| Date: | Tue, 30 Mar 1999 07:22:48 -0500 |
| Reply-To: | Howard Schreier <Howard_Schreier@ITA.DOC.GOV> |
| Sender: | "SAS(r) Discussion" <SAS-L@UGA.CC.UGA.EDU> |
| From: | Howard Schreier <Howard_Schreier@ITA.DOC.GOV> |
| Subject: | SCL External I-O in DATA Step |
| Content-Type: | text/plain; charset=US-ASCII |
Thanks to Jack Hamilton, Peter Crawford, and Babatunde Ashiru for pointing out that I needed to invoke the FWRITE function following the FPUT function. Jack won the race though (his post timestamped all of 17 minutes after mine); as people keep saying, SAS-L is marvelous.
Peter asked "why mixing scl and regular datastep file handling improves anything".
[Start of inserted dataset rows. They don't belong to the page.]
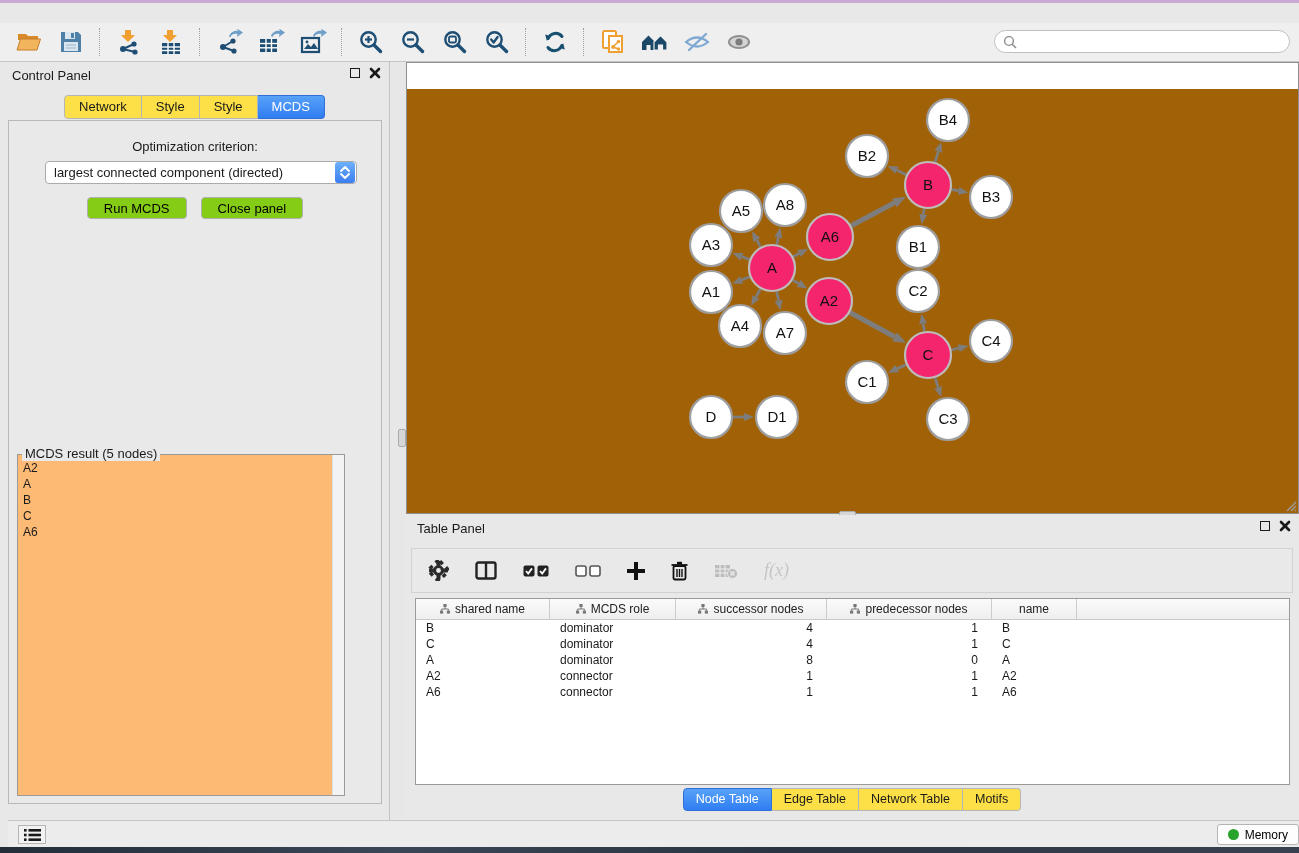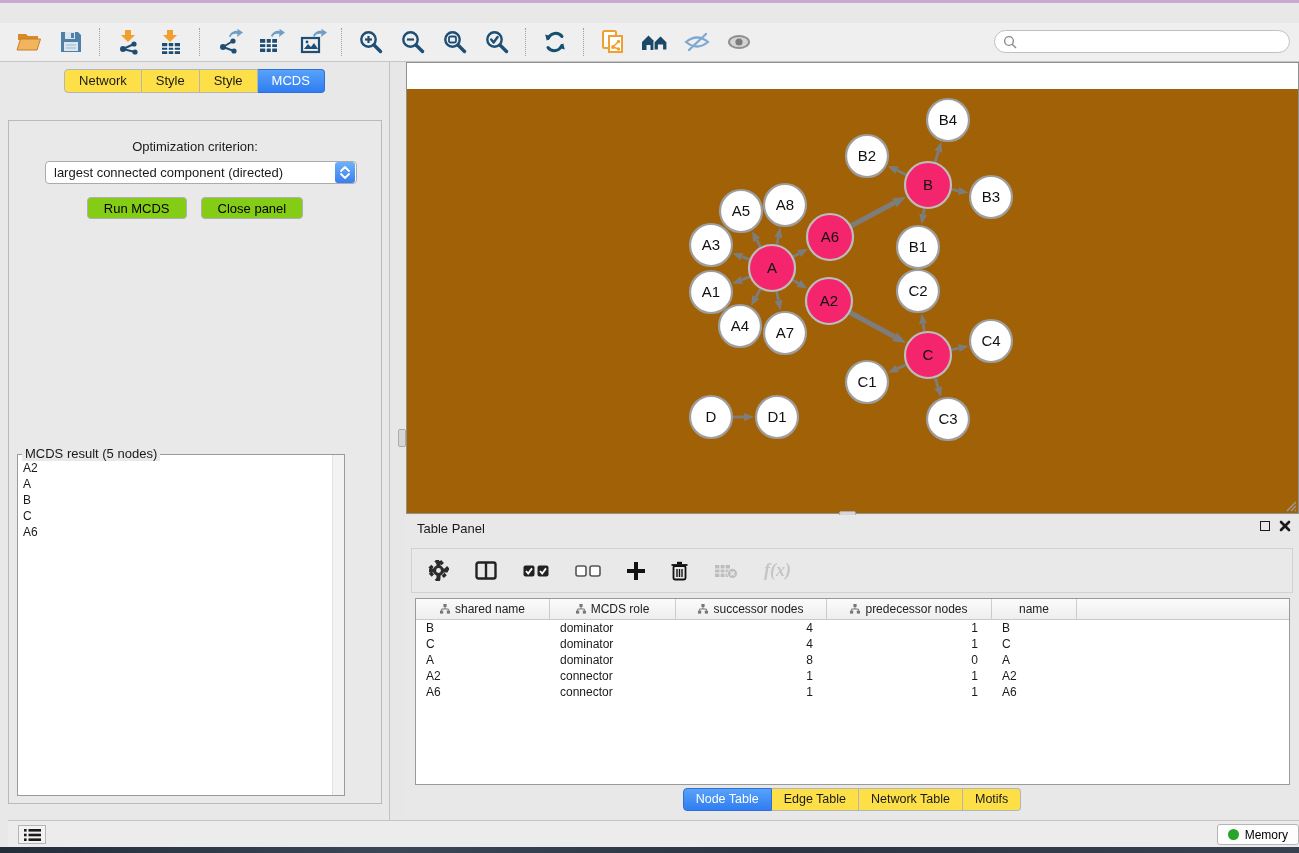--- a/index.html
+++ b/index.html
@@ -46,21 +46,21 @@
   .dropdown{position:absolute;left:36px;top:40px;width:312px;height:23px;background:#fff;
      border:1px solid #ababab;border-radius:4px;display:flex;align-items:center;box-sizing:border-box;cursor:default;}
   .dropdown-value{flex:1;font-size:13px;padding-left:8px;white-space:nowrap;overflow:hidden;}
   .dropdown-stepper{width:20px;height:21px;border-radius:3px;margin-right:1px;
      background:linear-gradient(#6db1fb,#3a7df0);display:flex;flex-direction:column;
      align-items:center;justify-content:center;gap:1px;}
   .btn-row{position:absolute;left:0;top:76px;width:100%;display:flex;justify-content:center;gap:14px;}
   .push-btn{height:22px;padding:0 16px;font-size:13px;font-family:"Liberation Sans",sans-serif;
      background:#84cc16;border:1px solid #b0b0b0;border-radius:4px;cursor:default;}
   .result-box{position:absolute;left:8px;top:333px;width:328px;height:342px;
-     border:1px solid #9a9a9a;background:#ffffff;box-sizing:border-box;}
+     border:1px solid #9a9a9a;background:#fdba74;box-sizing:border-box;}
   .result-legend{position:absolute;left:4px;top:-9px;background:#e9e9e9;padding:0 3px;font-size:13px;}
   .result-list{position:absolute;left:1px;top:3px;right:12px;bottom:1px;overflow:hidden;
      font-size:12px;line-height:16px;padding:2px 4px;}
   .result-scroll{position:absolute;right:0;top:0;width:11px;height:100%;background:#f3f3f3;
      border-left:1px solid #e0e0e0;}
   
   .mdi{position:absolute;left:390px;top:62px;right:0;height:758px;background:#e7e7e7;}
   .net-frame{position:absolute;left:406px;top:62px;width:893px;height:452px;
      border:1px solid #8f8f8f;box-sizing:border-box;background:#fff;}
   .net-titlebar{height:26px;background:linear-gradient(#ededed,#d6d6d6);
@@ -69,21 +69,21 @@
   .net-canvas{position:absolute;left:0;top:26px;right:0;bottom:0;background:#a16207;overflow:hidden;}
   .resize-grip{position:absolute;right:1px;bottom:1px;width:14px;height:14px;}
   .divider-h{position:absolute;left:839px;top:511px;width:15px;height:6px;background:#d6d6d6;
      border:1px solid #ababab;border-radius:2px;}
   .divider-v{position:absolute;left:398px;top:429px;width:6px;height:16px;background:#d6d6d6;
      border:1px solid #ababab;border-radius:2px;}
   
   .table-panel{position:absolute;left:405px;top:515px;width:894px;height:305px;background:#e8e8e8;}
   .tp-toolbar{position:absolute;left:6px;top:33px;right:6px;height:45px;background:#e9e9e9;
      border:1px solid #d2d2d2;display:flex;align-items:center;padding-left:16px;box-sizing:border-box;gap:26px;}
-  .tpb{background:none;border:none;padding:0;display:flex;justify-content:center;cursor:default;font-weight:bold;}
+  .tpb{background:none;border:none;padding:0;display:flex;justify-content:center;cursor:default;}
   .tpb.disabled{opacity:.45;}
   .fx-label{font-family:"Liberation Serif",serif;font-style:italic;font-size:18px;color:#9a9a9a;}
   .data-table{position:absolute;left:10px;top:83px;width:875px;height:187px;background:#fff;
      border:1px solid #9a9a9a;box-sizing:border-box;overflow:hidden;}
   .tbl-head{display:flex;height:21px;background:linear-gradient(#fbfbfb,#eeeeee);
      border-bottom:1px solid #c9c9c9;box-sizing:border-box;}
   .th{display:flex;align-items:center;justify-content:center;gap:5px;font-size:12px;color:#222;
      border-right:1px solid #cccccc;box-sizing:border-box;height:100%;}
   .th:last-child{border-right:none;}
   .tbl-body{font-size:12px;}
@@ -250,20 +250,32 @@
     <div class="search-field">
       <svg width="14" height="14" viewBox="0 0 14 14">
           <circle cx="6" cy="6" r="4.4" fill="none" stroke="#8a8a8a" stroke-width="1.4"></circle>
           <line x1="9.2" y1="9.2" x2="13" y2="13" stroke="#8a8a8a" stroke-width="1.4"></line>
         </svg>
       <input type="text" placeholder="" style="">
     </div>
   </div>
 
   <div class="control-panel">
+    <div class="panel-header">
+      <span class="panel-title">Control Panel</span>
+      <span class="panel-btns">
+        <button class="float-btn"></button>
+        <button class="close-btn">
+          <svg width="12" height="12" viewBox="0 0 12 12">
+              <line x1="2" y1="2" x2="10" y2="10" stroke="#1a1a1a" stroke-width="2.6" stroke-linecap="round"></line>
+              <line x1="10" y1="2" x2="2" y2="10" stroke="#1a1a1a" stroke-width="2.6" stroke-linecap="round"></line>
+            </svg>
+        </button>
+      </span>
+    </div>
     <div class="segmented" id="cp-tabs" style="margin-top:7px;">
         <span class="seg">Network</span>
         <span class="seg">Style</span>
         <span class="seg">Style</span>
         <span class="seg sel">MCDS</span>
       </div>
     <div class="cp-body">
       <div class="opt-label">Optimization criterion:</div>
       <div class="dropdown">
         <span class="dropdown-value">largest connected component (directed)</span>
I turned to SCL because I want to change external file references *during* DATA step execution. My first choice was the FILEVAR option, but (a) it only permits changing the "physical" file name and I also want to change some other things (options) coded on the FILENAME statement and (b) it does not seem to work for the particular devices/methods I am using.
I can use straight SCL rather than mixing, but I suspected that performance would suffer. I experimented by generating a million records both ways (code shown below). I ran this repeatedly and the times varied on my desktop system, but the SCL always took roughly 35 percent longer. I can live with that.
My initial tests suggest that mixing can work, but if it doesn't I'll just use SCL to do the I-O.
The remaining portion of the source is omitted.